Aim-listed African Copper interim CEO Jordan Soko on Tuesday said that the company’s Mowana, Thakadu and Matsitama assets held “tremendous growth opportunities” for the year ahead.
The company said it had suspended mining activities at the Mowana openpit mine, in Botswana, to focus on the higher-grade Thakadu openpit. Mining activities would resume at Mowana in early 2013.
Copper in concentrate production increased 67% year-on-year during the 12 months ended March, with recovery rates unchanged at 48%. African Copper reported that the recovery rates were expected to improve significantly as it mined deeper in the Thakadu openpit.
“Production in 2012 showed some positive signs. We are now determined to get our mining facilities right so that we can increase our throughput and production to levels that the high-quality assets justify," Soko noted.
During the year, the company spent about $7.9-million on capital upgrades at the plant and expects to progressively realise the benefit of this investment and to increase production as plant efficiency increases in conjunction with feed of higher recovery sulphuric ore.

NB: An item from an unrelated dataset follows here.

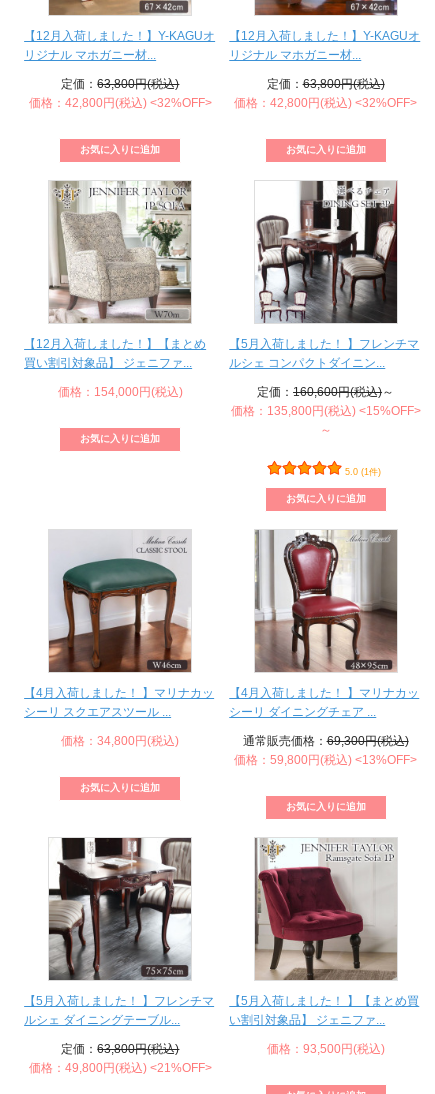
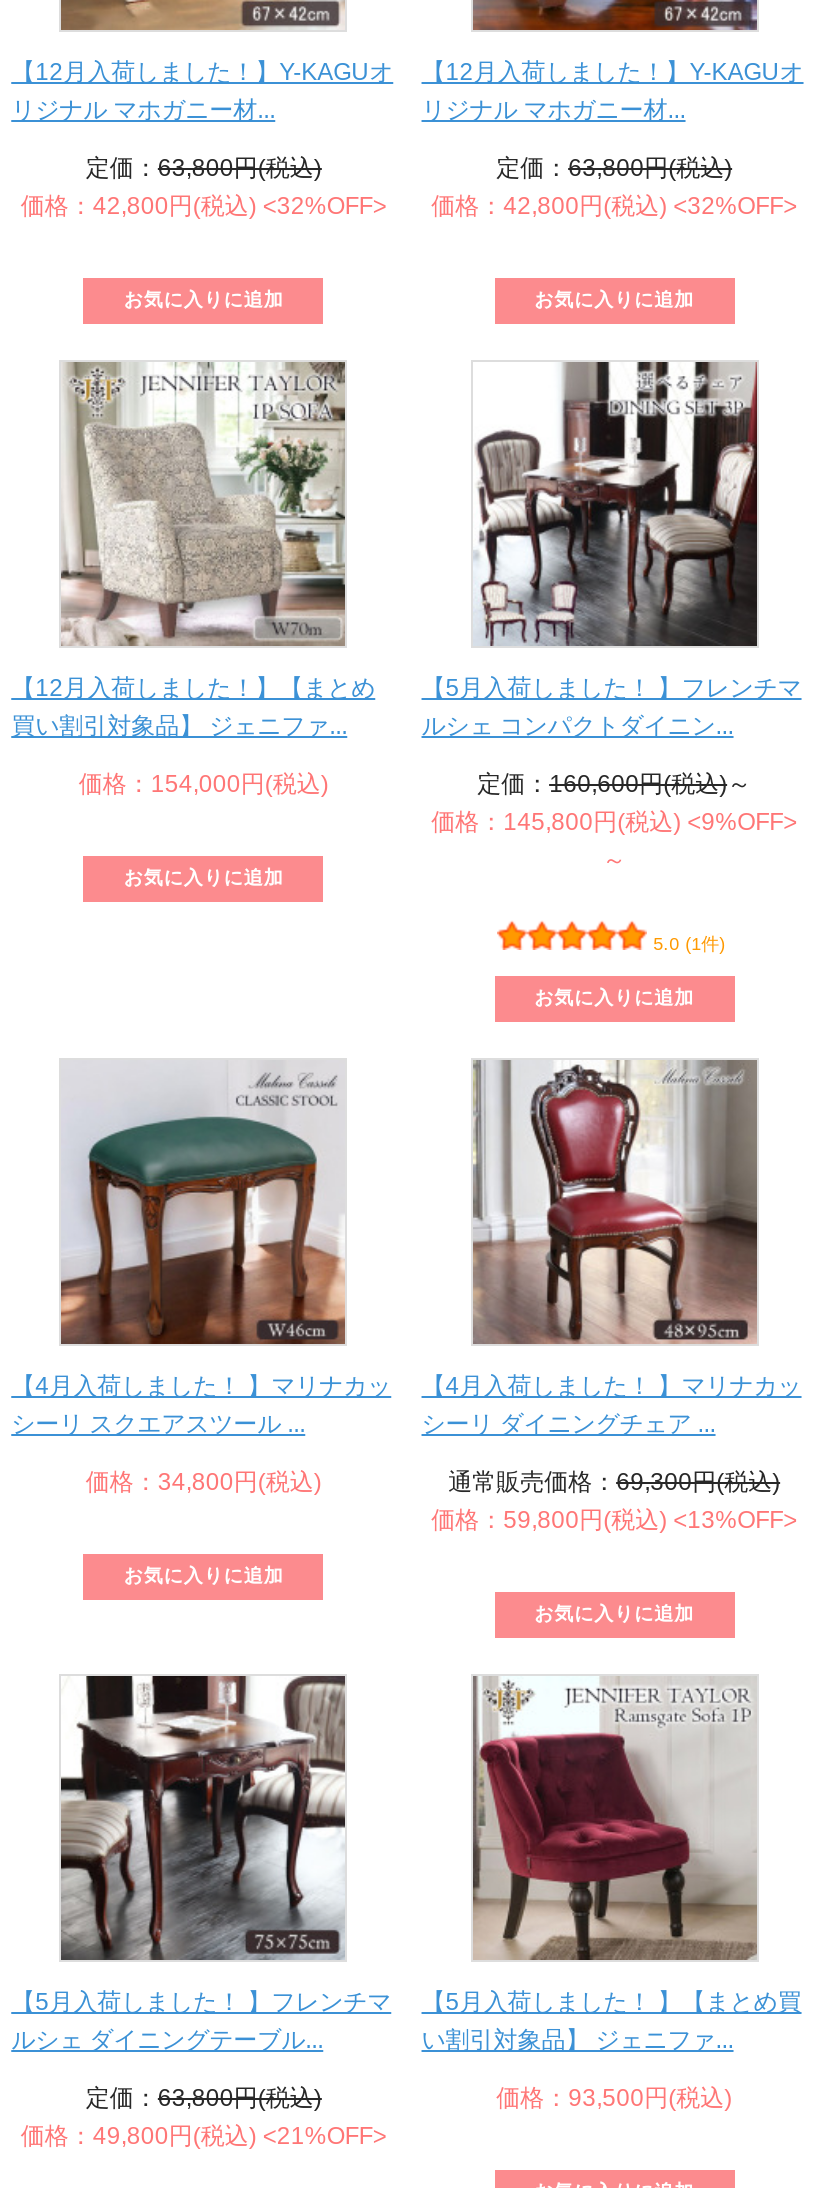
[231,404,421,418] 価格：135,800円(税込) <15%OFF> -> [431,808,797,836] 価格：145,800円(税込) <9%OFF>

Despite increased production pushing revenues for the year to March 31 to $42.8-million, from $24.7-million the year before, cost-related issues generated an operating loss from mining operations of $4.6-million.
The Botswana-focused miner said that plant inefficiencies, such as the failure of the pinion shaft and the processing of oxidic ore resulted in the losses.
“Our operating costs per ton remained above budgeted levels. Maintenance costs caused by major component inefficiencies and design upgrades throughout the plant were higher than originally anticipated,” the company said in a statement.